Special Note Regarding Forward-Looking Statements

This Form 10-Q contains forward-looking statements that are not statements of historical fact and may involve a number of risks and uncertainties. These statements relate to analyses and other information that are based on forecasts of future results and estimates of amounts not yet determinable. These statements may also relate to our future prospects, developments and business strategies.

We have used the words “anticipate,” “believe,” “could,” “estimate,” “expect,” “intend,” “may,” “plan,” “predict,” “project” and similar terms and phrases, including references to assumptions, in this Form 10-Q to identify forward-looking statements. These forward-looking statements are made based on expectations and beliefs concerning future events affecting us and are subject to uncertainties and factors relating to our operations and business environment, all of which are difficult to predict and many of which are beyond our control, that could cause our actual results to differ materially from those matters expressed in or implied by these forward-looking statements. The following factors are among those that may cause actual results to differ materially from our forward-looking statements:

 

   

market demand for coal, electricity and steel;

 

   

future economic or capital market conditions;

 

   

weather conditions or catastrophic weather-related damage;

 

   

our ability to produce coal at existing and planned future operations;

 

   

the consummation of financing, acquisition or disposition transactions and the effect thereof on our business;

 

   

our plans and objectives for future operations and expansion or consolidation;

 

   

our relationships with, and other conditions affecting, our customers;

 

   

timing of reductions or increases in customer coal inventories;

 

   

long-term coal supply arrangements;

 

   

risks in coal mining;

 

   

environmental laws, including those directly affecting our coal mining and production, and those affecting our customers’ coal usage;

 

   

competition;

 

   

railroad, barge, trucking and other transportation performance and costs;

 

   

our assumptions concerning economically recoverable coal reserve estimates;

 

   

employee workforce;

 

   

regulatory and court decisions;

 

   

future legislation and changes in regulations or governmental policies or changes in interpretations thereof;

 

   

changes in postretirement benefit and pension obligations;

 

   

our liquidity, results of operations and financial condition;

 

   

disruptions in delivery or changes in pricing from third party vendors of goods and services which are necessary for our operations, such as fuel, steel products, explosives and tires;

 

   

the global financial crisis and tightening in the credit markets could adversely affect our business and financial results as global demand for coal in the short-term is uncertain and may lead to reduced coal prices, creating challenges to producers in the industry.

You should keep in mind that any forward-looking statement made by us in this Form 10-Q or elsewhere speaks only as of the date on which we make it.
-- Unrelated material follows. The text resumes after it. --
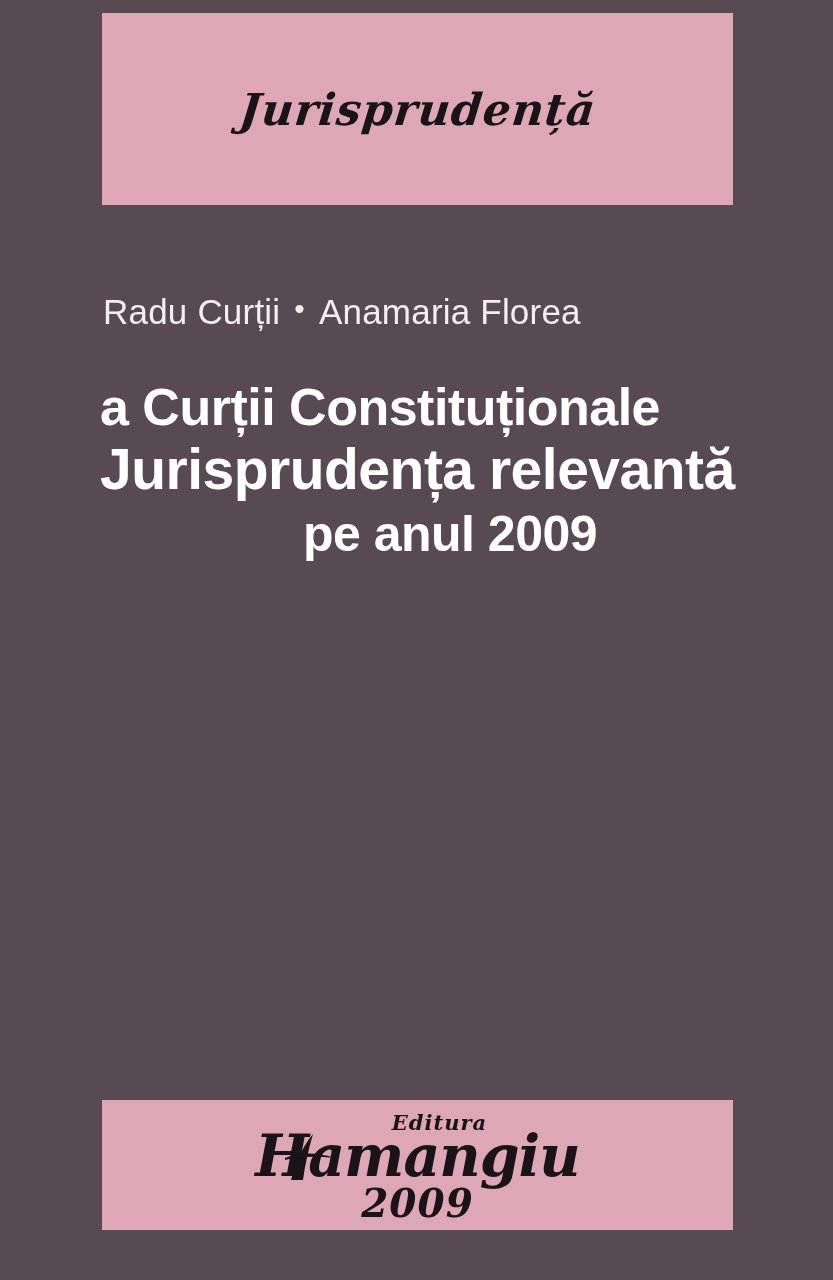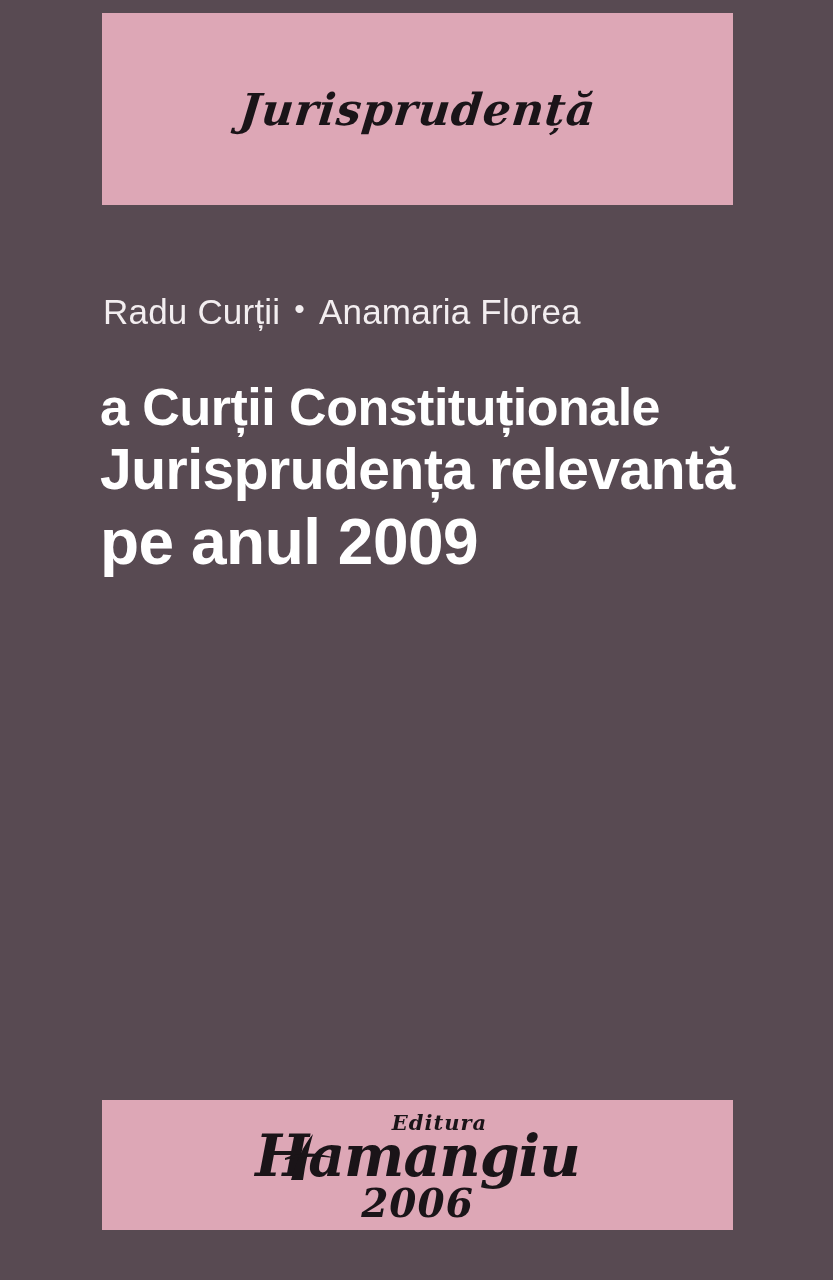"pe anul 2009" #title-line-3 { font-size: 64px -> 50px; text-align: none -> center }
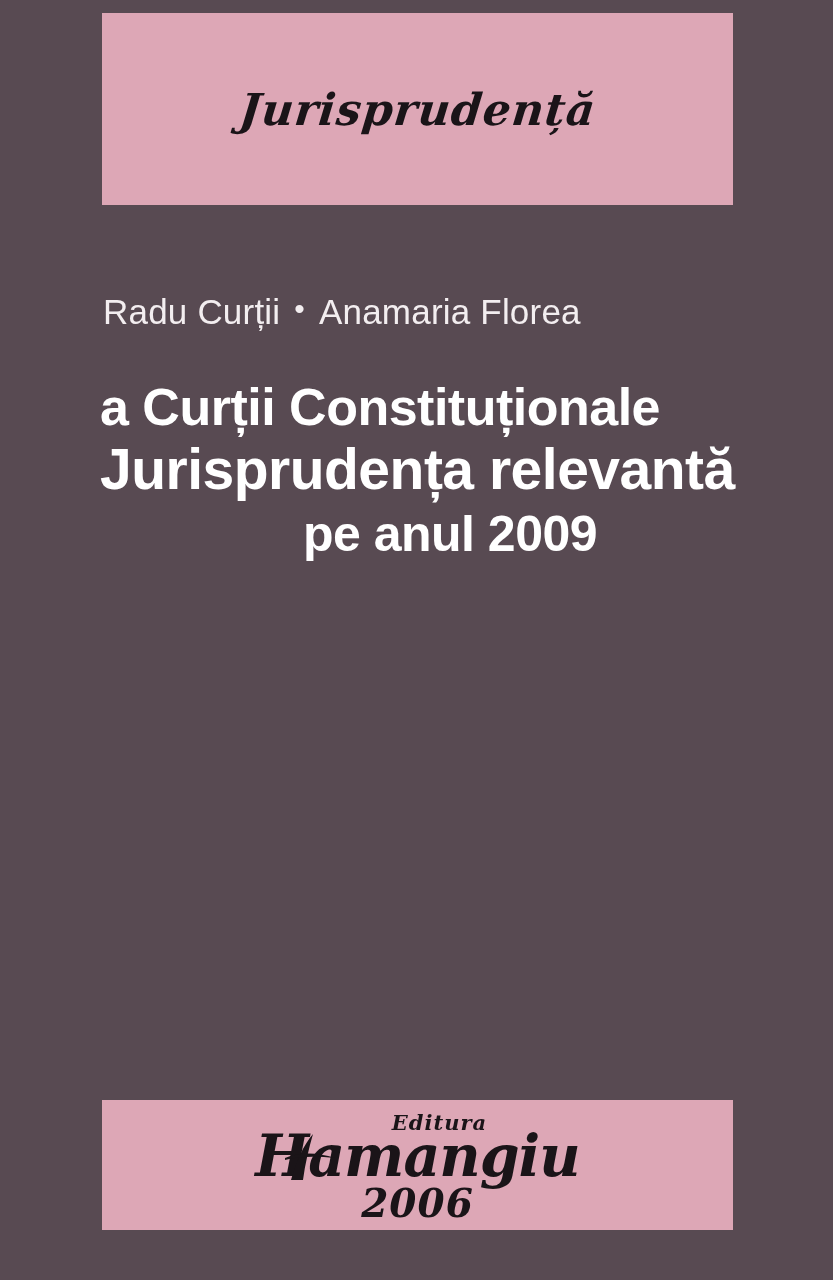"2006" span { text: 2006 -> 2009 }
New risks and uncertainties come up from time to time, and it is impossible for us to predict these events or how they may affect us. We have no duty to, and do not intend to, update or revise the forward-looking statements in this Form 10-Q after the date of this Form 10-Q, except as may be required by law. In light of these risks and uncertainties, you should keep in mind that circumstances described in any forward-looking statement made in this Form 10-Q or elsewhere might not occur.

 

19


Table of Contents

Overview

Based on annual production volumes, we are the fourth largest coal producer in the United States, currently operating nine individual coal mines. Our mining operations are located in southwest Pennsylvania, southern West Virginia and the southern Powder River Basin region of Wyoming. Four of our operations are surface mines, two of our operations are underground mines using highly efficient longwall mining technology and the remaining three operations are “room-and-pillar” underground mines that utilize continuous miners. In addition to mining coal, we also purchase coal from other producers for resale or for the purpose of blending it with our own production.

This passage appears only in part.